■ Task requirements
For the listing below, output exactly the lines from the line with "order number: 05893 -> 01890" up to and including the line with "total: 16292.84 -> 19991.46", and no other lines.
··· Information given
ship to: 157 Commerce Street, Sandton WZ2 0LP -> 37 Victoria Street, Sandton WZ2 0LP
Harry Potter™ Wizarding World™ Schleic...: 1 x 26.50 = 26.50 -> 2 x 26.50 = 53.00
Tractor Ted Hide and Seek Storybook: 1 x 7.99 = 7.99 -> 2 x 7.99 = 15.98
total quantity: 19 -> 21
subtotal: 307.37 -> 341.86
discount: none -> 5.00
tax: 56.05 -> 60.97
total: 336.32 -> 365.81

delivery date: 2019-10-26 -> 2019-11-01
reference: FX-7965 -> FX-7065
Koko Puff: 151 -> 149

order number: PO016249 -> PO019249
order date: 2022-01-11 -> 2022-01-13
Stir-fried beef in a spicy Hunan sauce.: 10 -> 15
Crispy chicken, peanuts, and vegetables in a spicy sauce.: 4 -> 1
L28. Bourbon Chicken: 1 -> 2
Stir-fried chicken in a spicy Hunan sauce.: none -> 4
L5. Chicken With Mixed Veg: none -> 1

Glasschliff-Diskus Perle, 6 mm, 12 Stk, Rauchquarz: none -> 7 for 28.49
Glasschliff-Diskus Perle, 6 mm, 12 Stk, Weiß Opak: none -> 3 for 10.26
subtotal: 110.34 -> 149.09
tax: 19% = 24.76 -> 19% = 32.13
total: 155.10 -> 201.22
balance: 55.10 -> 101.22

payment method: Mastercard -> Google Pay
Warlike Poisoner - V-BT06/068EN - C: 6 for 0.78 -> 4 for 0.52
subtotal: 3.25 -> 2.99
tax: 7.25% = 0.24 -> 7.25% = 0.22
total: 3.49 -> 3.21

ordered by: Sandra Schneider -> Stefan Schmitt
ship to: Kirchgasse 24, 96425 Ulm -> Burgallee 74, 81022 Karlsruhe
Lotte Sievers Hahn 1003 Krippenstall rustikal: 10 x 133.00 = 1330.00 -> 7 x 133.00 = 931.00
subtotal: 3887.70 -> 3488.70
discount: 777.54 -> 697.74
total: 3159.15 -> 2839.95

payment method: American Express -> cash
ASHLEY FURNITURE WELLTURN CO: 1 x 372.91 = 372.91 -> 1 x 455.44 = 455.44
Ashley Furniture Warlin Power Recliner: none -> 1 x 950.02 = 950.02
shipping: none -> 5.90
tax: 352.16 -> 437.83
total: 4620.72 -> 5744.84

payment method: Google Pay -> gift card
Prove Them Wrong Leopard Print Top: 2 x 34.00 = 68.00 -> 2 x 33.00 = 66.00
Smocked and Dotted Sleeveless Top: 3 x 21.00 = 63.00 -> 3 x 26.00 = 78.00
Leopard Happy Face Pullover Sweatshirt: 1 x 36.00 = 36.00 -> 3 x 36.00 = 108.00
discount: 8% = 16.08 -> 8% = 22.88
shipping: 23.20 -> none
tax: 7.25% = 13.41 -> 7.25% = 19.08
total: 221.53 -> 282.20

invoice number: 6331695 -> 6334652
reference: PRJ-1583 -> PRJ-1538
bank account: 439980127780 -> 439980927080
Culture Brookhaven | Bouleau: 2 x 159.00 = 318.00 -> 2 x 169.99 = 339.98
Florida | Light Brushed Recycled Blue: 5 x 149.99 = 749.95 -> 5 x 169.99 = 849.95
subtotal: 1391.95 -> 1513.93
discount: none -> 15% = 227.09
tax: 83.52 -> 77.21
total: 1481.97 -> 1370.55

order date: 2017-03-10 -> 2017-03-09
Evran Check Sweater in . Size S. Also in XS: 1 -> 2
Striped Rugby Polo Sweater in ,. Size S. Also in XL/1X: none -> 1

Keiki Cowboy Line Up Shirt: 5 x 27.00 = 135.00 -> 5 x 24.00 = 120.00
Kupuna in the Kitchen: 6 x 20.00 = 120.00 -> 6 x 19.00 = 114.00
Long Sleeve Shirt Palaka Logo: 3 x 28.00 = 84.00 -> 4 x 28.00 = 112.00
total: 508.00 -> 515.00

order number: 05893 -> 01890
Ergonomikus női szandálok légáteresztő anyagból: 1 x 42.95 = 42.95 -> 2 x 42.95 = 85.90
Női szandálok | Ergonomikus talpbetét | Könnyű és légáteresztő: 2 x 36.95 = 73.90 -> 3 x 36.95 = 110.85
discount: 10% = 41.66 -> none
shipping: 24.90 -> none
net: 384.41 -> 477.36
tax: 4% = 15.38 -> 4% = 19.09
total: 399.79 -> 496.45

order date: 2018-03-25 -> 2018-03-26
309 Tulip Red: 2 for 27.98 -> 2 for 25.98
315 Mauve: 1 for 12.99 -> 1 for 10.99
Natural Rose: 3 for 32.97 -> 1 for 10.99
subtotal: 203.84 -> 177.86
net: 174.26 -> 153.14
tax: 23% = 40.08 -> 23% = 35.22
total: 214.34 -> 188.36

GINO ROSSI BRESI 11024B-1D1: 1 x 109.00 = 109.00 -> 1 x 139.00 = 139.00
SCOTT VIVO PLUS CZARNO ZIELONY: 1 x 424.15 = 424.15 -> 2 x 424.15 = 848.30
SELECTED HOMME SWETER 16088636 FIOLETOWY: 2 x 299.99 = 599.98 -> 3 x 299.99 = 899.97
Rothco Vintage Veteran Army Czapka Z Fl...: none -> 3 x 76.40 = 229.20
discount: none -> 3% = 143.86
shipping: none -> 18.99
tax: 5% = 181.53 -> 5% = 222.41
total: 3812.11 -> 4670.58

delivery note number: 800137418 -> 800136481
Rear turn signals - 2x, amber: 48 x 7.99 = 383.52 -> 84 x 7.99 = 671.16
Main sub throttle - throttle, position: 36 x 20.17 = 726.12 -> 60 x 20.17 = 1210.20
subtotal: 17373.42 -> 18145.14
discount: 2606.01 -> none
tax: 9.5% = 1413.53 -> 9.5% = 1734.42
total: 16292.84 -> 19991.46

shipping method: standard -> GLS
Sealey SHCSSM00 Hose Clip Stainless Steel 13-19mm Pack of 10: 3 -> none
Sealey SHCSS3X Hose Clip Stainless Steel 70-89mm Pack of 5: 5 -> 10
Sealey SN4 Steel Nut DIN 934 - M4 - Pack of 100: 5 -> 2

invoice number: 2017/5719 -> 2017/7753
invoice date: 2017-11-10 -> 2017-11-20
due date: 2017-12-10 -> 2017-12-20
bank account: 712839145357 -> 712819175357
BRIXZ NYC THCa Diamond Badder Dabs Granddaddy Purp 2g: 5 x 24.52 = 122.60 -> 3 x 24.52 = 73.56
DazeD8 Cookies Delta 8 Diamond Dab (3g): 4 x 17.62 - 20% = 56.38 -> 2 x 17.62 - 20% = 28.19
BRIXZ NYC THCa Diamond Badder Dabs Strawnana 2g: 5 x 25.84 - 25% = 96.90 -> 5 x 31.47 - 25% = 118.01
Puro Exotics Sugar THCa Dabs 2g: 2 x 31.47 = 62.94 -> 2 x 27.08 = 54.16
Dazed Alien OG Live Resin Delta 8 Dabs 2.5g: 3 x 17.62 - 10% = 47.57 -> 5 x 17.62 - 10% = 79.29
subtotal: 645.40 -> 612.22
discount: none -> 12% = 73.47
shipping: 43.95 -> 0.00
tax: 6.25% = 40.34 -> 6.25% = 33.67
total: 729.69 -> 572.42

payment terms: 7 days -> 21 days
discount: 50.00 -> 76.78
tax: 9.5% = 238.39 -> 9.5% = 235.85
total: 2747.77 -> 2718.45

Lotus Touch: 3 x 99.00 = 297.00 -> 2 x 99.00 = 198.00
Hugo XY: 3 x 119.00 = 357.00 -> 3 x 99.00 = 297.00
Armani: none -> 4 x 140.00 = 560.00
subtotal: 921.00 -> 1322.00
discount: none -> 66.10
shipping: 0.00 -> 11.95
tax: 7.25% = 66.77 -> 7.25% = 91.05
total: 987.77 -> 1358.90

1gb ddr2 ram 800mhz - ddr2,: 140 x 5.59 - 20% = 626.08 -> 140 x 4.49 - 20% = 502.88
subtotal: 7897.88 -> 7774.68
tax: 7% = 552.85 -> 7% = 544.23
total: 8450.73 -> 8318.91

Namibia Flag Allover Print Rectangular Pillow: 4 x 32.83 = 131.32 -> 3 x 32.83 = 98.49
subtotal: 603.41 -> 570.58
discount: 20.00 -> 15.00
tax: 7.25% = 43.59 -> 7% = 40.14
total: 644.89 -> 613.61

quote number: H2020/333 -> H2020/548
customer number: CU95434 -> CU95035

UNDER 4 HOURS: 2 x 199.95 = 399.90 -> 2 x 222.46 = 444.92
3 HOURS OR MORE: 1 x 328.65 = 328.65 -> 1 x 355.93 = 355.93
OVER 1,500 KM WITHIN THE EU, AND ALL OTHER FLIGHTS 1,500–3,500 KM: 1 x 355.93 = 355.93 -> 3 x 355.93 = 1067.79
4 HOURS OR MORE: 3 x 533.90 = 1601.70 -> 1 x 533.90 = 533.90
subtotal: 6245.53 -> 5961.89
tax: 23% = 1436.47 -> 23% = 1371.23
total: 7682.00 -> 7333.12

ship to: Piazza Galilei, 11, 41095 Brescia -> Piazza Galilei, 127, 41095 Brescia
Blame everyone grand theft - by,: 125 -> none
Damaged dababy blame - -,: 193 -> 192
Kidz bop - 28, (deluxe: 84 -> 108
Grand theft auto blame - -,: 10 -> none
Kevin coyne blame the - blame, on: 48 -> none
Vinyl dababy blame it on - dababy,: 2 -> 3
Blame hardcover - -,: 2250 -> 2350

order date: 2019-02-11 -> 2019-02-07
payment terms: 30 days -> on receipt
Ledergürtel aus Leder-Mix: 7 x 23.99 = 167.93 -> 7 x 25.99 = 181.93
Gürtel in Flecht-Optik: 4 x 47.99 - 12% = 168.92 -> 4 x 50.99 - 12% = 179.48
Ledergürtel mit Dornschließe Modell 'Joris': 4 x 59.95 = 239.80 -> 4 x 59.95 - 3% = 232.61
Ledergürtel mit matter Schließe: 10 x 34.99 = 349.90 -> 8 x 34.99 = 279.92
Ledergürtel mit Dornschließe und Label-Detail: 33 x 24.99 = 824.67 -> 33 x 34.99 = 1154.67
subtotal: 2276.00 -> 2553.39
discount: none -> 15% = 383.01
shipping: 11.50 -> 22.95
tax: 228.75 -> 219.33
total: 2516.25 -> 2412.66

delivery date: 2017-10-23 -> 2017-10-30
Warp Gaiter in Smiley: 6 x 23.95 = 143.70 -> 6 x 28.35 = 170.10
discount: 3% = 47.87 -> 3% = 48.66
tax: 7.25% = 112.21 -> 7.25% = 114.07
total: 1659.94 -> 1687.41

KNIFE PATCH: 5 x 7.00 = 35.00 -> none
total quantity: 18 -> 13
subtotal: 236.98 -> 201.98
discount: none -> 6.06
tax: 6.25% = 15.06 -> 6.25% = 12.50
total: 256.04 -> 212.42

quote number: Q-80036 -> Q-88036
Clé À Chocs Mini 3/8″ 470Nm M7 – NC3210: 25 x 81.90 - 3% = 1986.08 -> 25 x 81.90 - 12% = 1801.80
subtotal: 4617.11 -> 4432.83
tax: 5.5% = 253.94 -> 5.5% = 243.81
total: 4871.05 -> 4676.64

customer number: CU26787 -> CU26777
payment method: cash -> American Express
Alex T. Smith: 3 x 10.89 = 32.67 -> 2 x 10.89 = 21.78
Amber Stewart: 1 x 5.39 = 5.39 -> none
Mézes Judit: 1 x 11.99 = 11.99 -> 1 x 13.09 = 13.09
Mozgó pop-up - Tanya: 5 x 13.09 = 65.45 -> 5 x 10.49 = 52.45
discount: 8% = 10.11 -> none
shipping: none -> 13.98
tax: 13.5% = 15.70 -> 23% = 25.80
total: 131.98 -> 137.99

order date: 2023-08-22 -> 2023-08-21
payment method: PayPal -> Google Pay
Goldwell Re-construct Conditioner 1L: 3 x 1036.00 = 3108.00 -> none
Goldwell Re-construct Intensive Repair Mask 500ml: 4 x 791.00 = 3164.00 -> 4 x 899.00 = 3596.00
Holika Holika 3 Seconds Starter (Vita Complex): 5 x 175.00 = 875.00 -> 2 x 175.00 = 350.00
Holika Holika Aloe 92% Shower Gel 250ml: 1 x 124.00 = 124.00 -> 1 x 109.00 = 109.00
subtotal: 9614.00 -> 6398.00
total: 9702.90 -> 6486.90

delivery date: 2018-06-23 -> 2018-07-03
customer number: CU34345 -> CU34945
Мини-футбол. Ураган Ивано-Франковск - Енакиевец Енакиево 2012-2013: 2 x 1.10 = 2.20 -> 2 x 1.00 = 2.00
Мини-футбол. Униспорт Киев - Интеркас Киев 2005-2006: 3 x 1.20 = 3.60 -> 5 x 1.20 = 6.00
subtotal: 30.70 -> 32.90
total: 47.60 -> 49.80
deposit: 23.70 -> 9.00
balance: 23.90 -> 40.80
······
■ Your solution
order number: 05893 -> 01890
Ergonomikus női szandálok légáteresztő anyagból: 1 x 42.95 = 42.95 -> 2 x 42.95 = 85.90
Női szandálok | Ergonomikus talpbetét | Könnyű és légáteresztő: 2 x 36.95 = 73.90 -> 3 x 36.95 = 110.85
discount: 10% = 41.66 -> none
shipping: 24.90 -> none
net: 384.41 -> 477.36
tax: 4% = 15.38 -> 4% = 19.09
total: 399.79 -> 496.45

order date: 2018-03-25 -> 2018-03-26
309 Tulip Red: 2 for 27.98 -> 2 for 25.98
315 Mauve: 1 for 12.99 -> 1 for 10.99
Natural Rose: 3 for 32.97 -> 1 for 10.99
subtotal: 203.84 -> 177.86
net: 174.26 -> 153.14
tax: 23% = 40.08 -> 23% = 35.22
total: 214.34 -> 188.36

GINO ROSSI BRESI 11024B-1D1: 1 x 109.00 = 109.00 -> 1 x 139.00 = 139.00
SCOTT VIVO PLUS CZARNO ZIELONY: 1 x 424.15 = 424.15 -> 2 x 424.15 = 848.30
SELECTED HOMME SWETER 16088636 FIOLETOWY: 2 x 299.99 = 599.98 -> 3 x 299.99 = 899.97
Rothco Vintage Veteran Army Czapka Z Fl...: none -> 3 x 76.40 = 229.20
discount: none -> 3% = 143.86
shipping: none -> 18.99
tax: 5% = 181.53 -> 5% = 222.41
total: 3812.11 -> 4670.58

delivery note number: 800137418 -> 800136481
Rear turn signals - 2x, amber: 48 x 7.99 = 383.52 -> 84 x 7.99 = 671.16
Main sub throttle - throttle, position: 36 x 20.17 = 726.12 -> 60 x 20.17 = 1210.20
subtotal: 17373.42 -> 18145.14
discount: 2606.01 -> none
tax: 9.5% = 1413.53 -> 9.5% = 1734.42
total: 16292.84 -> 19991.46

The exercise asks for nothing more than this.